> YOUR GOAL
Starting with the line that has "- pod_settings: Node" and finishing with the line that has "- kubectl installed.", set down each line below exactly. Pictures are not copied.

----

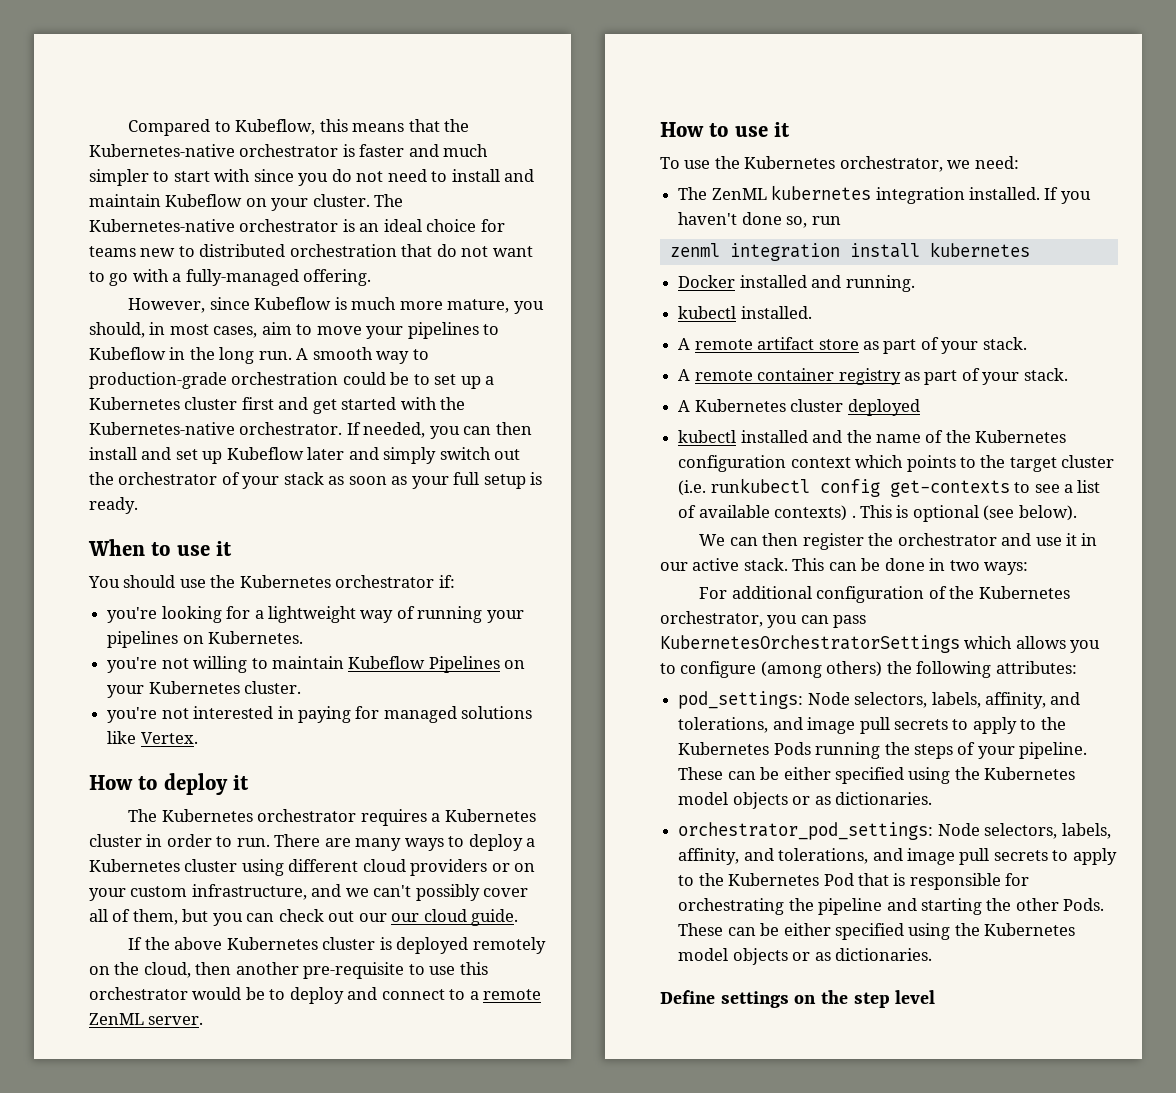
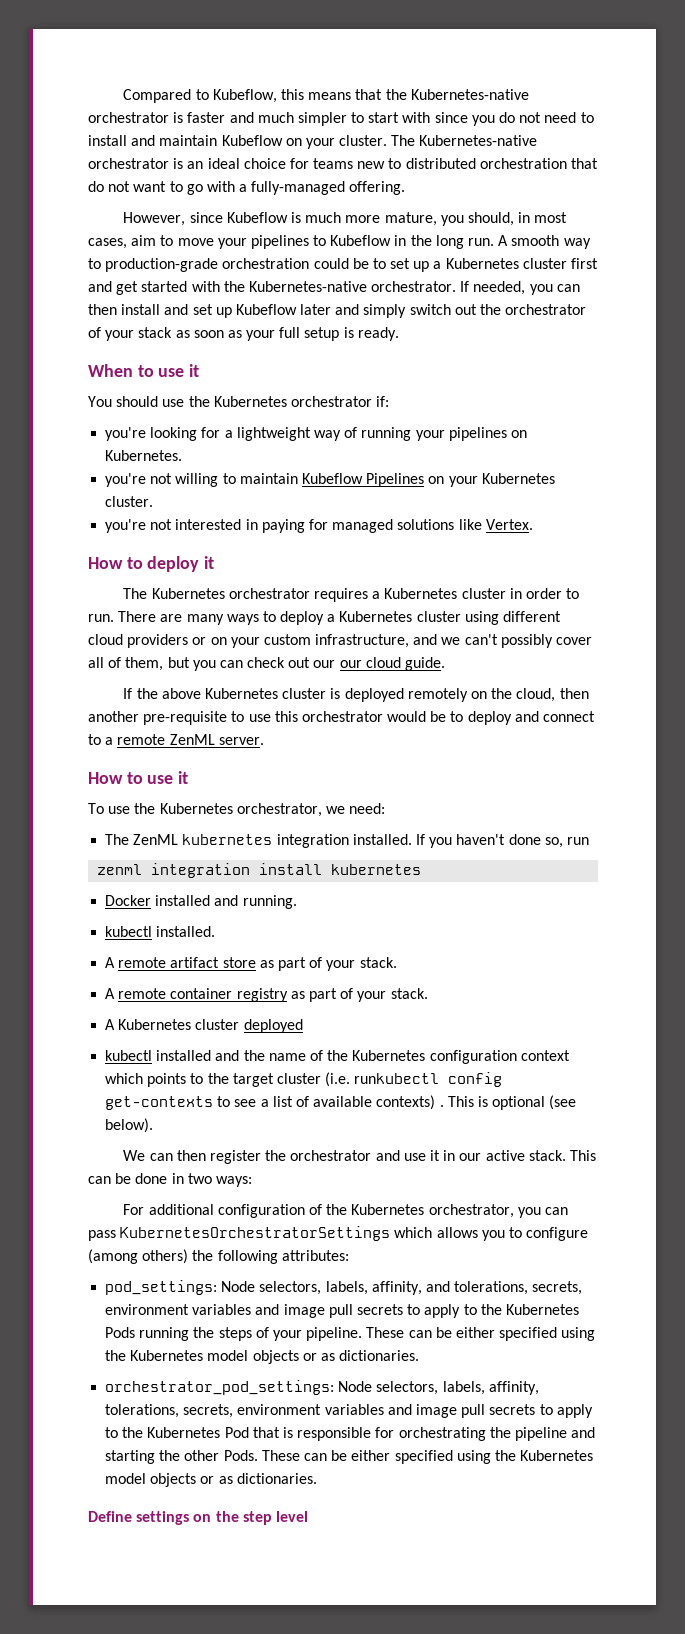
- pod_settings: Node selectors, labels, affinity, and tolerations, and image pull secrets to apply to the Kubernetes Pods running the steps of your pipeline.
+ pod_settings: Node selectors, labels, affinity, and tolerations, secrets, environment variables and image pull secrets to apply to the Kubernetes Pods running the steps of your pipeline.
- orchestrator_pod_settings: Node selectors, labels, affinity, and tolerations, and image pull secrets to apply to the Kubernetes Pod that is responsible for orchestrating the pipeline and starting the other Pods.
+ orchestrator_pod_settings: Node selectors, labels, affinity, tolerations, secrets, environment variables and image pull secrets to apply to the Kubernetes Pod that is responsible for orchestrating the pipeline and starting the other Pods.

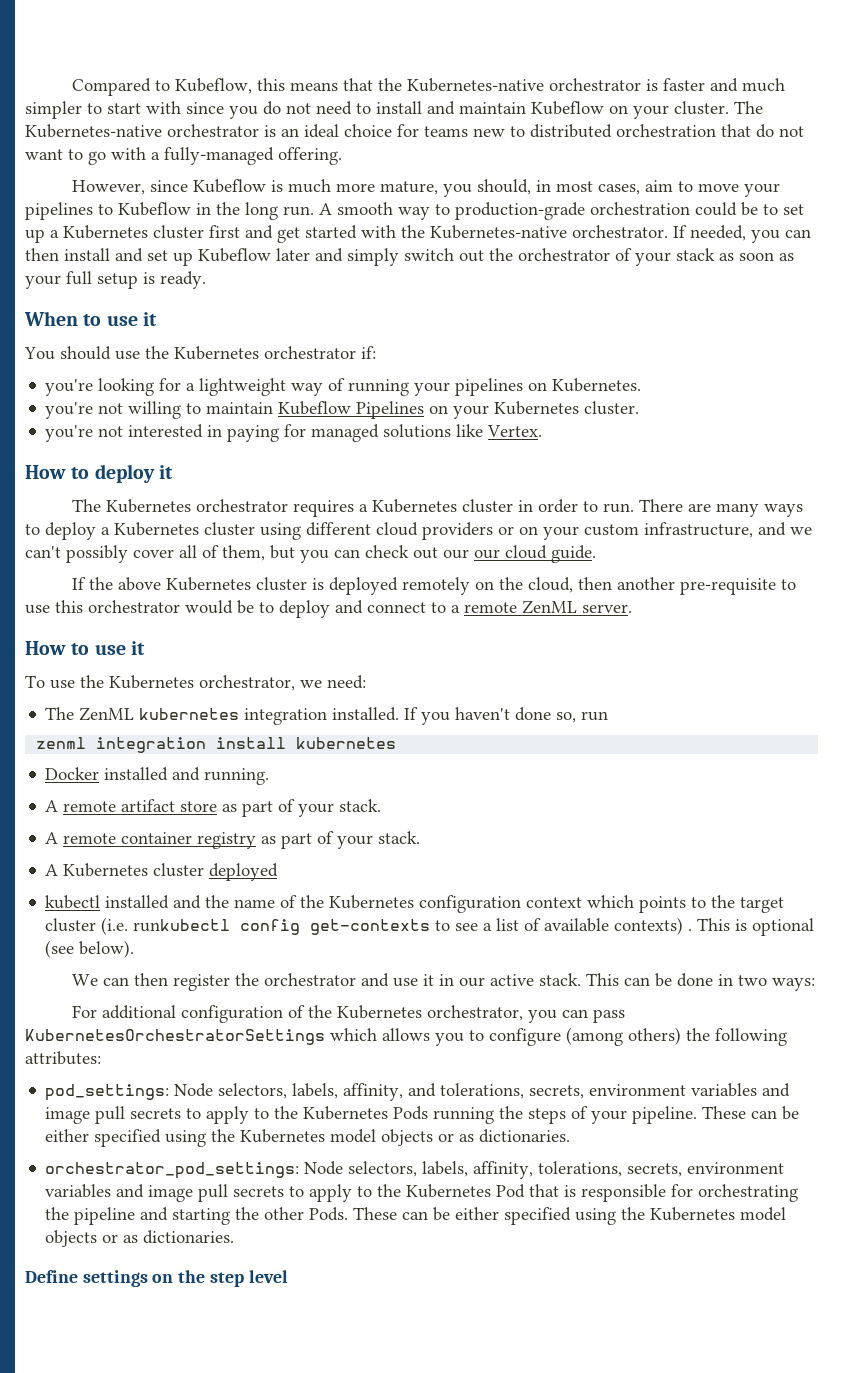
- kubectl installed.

----

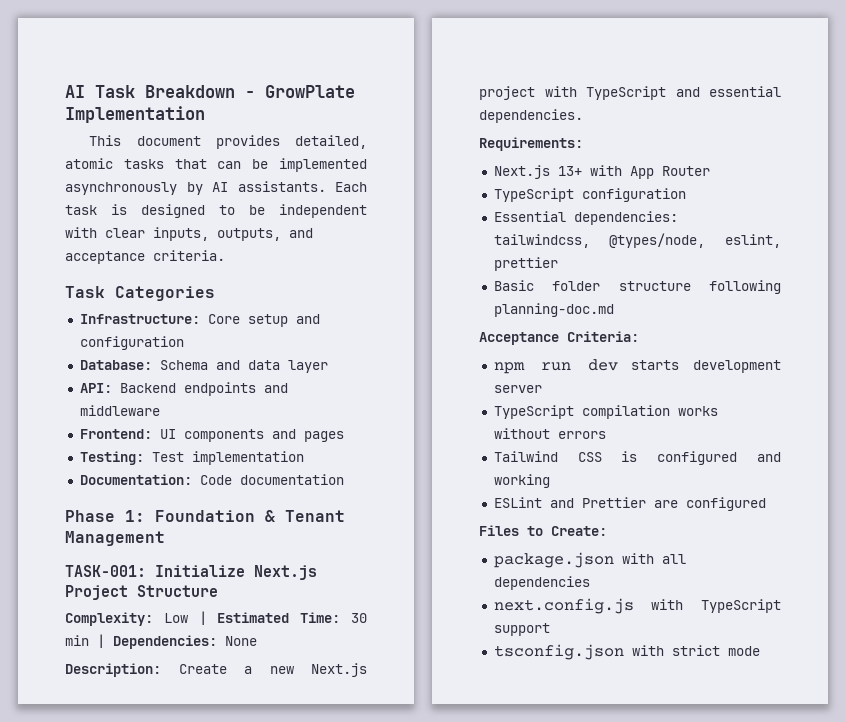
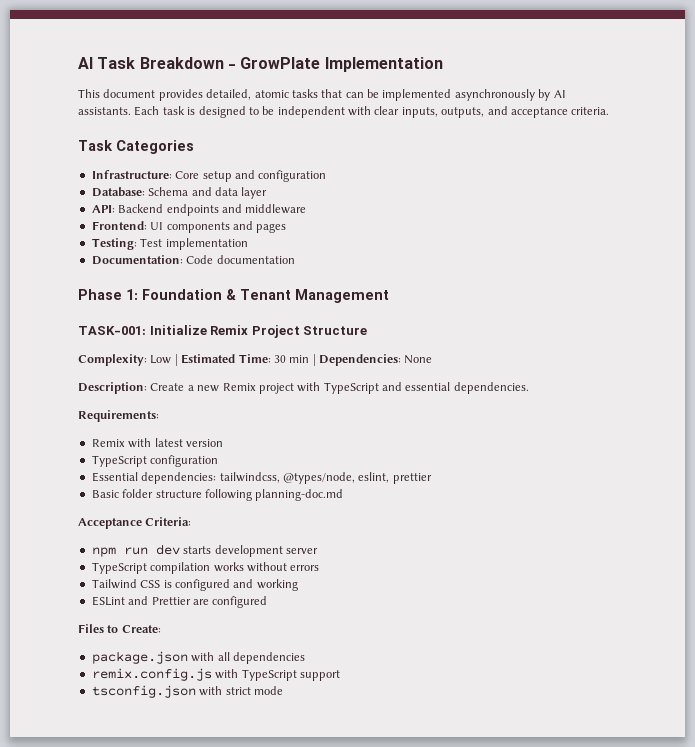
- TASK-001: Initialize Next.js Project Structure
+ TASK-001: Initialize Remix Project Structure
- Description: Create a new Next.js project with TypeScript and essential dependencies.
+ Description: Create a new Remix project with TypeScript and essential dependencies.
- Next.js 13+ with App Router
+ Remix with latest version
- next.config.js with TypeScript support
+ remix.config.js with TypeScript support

----

> TASK ANSWER
- pod_settings: Node selectors, labels, affinity, and tolerations, and image pull secrets to apply to the Kubernetes Pods running the steps of your pipeline.
+ pod_settings: Node selectors, labels, affinity, and tolerations, secrets, environment variables and image pull secrets to apply to the Kubernetes Pods running the steps of your pipeline.
- orchestrator_pod_settings: Node selectors, labels, affinity, and tolerations, and image pull secrets to apply to the Kubernetes Pod that is responsible for orchestrating the pipeline and starting the other Pods.
+ orchestrator_pod_settings: Node selectors, labels, affinity, tolerations, secrets, environment variables and image pull secrets to apply to the Kubernetes Pod that is responsible for orchestrating the pipeline and starting the other Pods.

- kubectl installed.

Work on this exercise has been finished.